## Activity
Go through the entries below and pick out every line with "normal".

Collected data

▶

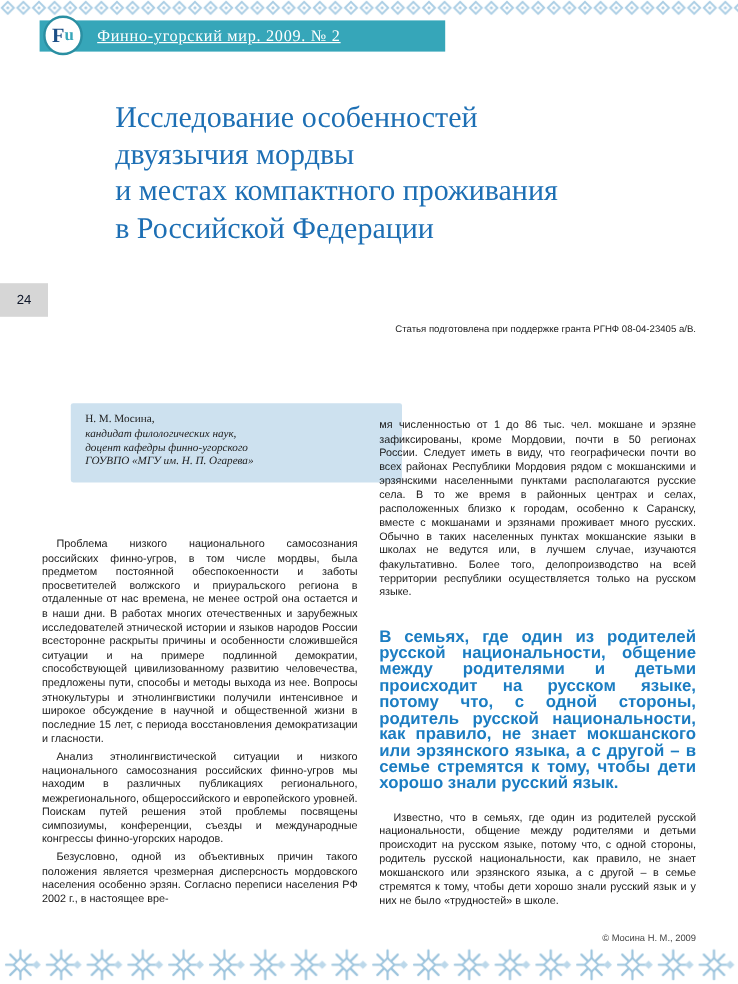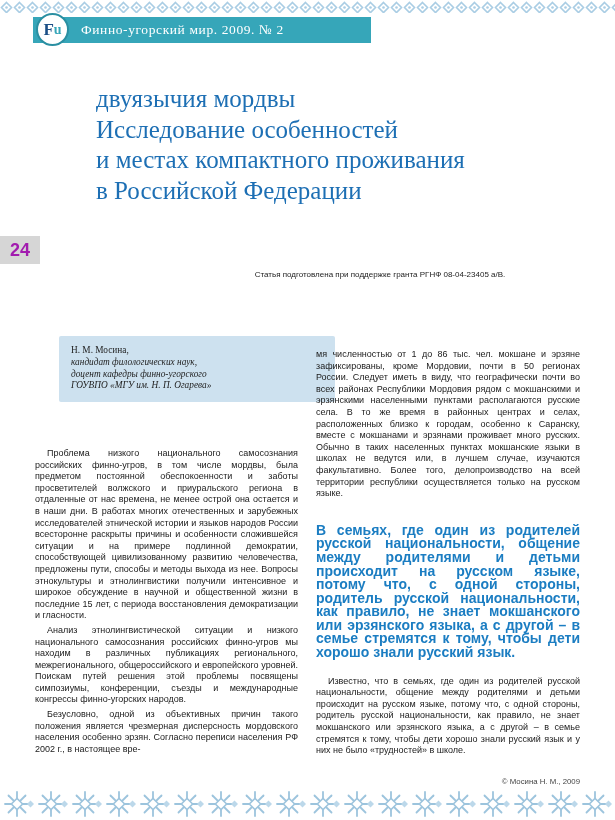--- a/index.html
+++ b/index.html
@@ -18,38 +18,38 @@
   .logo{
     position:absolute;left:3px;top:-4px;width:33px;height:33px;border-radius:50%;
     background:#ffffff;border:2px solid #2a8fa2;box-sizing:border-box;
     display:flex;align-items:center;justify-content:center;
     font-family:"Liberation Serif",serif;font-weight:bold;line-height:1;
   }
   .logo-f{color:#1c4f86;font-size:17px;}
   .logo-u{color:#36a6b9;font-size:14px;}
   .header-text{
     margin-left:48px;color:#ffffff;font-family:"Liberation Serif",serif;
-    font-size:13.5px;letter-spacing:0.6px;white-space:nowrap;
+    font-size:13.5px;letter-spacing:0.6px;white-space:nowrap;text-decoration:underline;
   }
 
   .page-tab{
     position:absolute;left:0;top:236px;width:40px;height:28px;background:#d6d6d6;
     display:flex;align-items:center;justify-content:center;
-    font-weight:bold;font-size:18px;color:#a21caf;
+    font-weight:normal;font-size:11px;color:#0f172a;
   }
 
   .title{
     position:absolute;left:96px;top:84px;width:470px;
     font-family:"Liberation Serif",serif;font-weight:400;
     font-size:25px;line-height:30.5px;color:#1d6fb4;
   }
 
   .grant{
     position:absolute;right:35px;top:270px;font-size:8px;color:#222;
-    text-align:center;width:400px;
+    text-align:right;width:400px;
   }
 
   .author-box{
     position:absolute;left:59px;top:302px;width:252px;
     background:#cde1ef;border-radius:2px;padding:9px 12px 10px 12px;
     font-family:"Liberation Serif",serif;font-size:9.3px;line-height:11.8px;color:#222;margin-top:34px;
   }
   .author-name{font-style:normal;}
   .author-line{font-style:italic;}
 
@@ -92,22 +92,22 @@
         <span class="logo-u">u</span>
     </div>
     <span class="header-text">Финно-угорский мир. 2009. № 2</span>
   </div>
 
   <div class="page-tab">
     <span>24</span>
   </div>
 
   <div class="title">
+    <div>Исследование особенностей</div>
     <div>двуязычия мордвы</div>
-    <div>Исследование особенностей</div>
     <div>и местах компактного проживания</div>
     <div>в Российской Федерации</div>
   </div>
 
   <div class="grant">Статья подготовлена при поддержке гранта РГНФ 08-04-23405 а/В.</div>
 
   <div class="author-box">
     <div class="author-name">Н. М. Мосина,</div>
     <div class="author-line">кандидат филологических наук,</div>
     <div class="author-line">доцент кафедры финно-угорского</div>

◀
▶

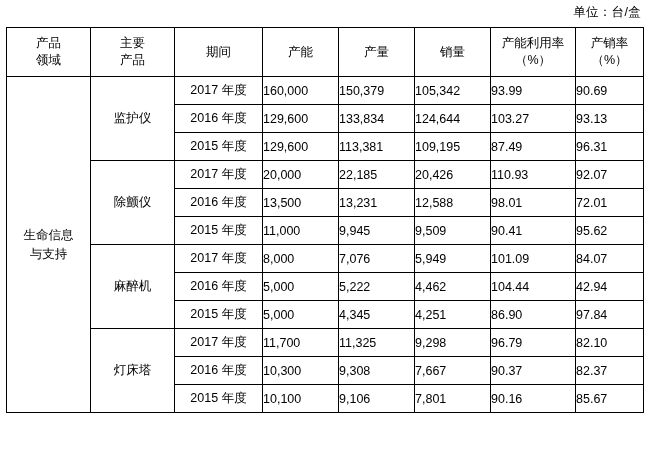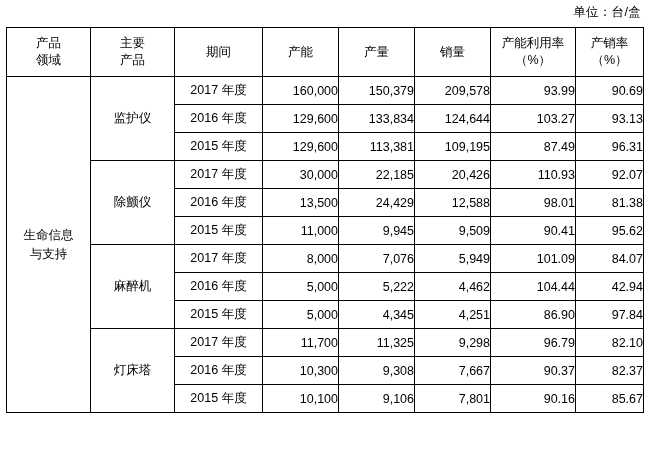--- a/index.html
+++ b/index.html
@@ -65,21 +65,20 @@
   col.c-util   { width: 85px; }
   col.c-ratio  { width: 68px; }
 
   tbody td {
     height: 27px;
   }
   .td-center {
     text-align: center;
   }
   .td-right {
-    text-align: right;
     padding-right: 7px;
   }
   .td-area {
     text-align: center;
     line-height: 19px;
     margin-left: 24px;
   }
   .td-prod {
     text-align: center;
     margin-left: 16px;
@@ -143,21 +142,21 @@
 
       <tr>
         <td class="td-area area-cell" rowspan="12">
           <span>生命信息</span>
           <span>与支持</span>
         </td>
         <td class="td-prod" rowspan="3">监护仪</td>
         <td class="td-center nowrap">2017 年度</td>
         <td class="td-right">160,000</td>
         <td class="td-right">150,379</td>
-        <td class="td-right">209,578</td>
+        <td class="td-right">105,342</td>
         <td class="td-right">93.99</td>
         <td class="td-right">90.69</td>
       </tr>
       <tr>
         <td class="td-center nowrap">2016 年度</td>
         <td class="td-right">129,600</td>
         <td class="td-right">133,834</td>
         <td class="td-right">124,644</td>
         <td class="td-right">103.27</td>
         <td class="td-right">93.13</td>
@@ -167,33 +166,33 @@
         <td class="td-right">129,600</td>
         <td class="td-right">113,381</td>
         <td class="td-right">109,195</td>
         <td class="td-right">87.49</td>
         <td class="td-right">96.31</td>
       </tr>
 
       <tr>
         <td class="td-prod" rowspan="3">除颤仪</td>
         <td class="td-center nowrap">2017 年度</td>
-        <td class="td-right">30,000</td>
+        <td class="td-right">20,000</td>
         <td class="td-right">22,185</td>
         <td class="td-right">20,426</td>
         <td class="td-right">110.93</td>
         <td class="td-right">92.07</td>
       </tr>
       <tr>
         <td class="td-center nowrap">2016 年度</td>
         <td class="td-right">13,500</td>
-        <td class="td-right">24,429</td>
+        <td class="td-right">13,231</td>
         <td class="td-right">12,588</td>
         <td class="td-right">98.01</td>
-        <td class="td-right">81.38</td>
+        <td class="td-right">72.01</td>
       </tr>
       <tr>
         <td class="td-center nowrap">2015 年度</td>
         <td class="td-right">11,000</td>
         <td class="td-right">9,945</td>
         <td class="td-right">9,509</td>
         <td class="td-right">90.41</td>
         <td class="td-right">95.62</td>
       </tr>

◀

## Answer for the task
+    font-weight:normal;font-size:11px;color:#0f172a;
   .author-name{font-style:normal;}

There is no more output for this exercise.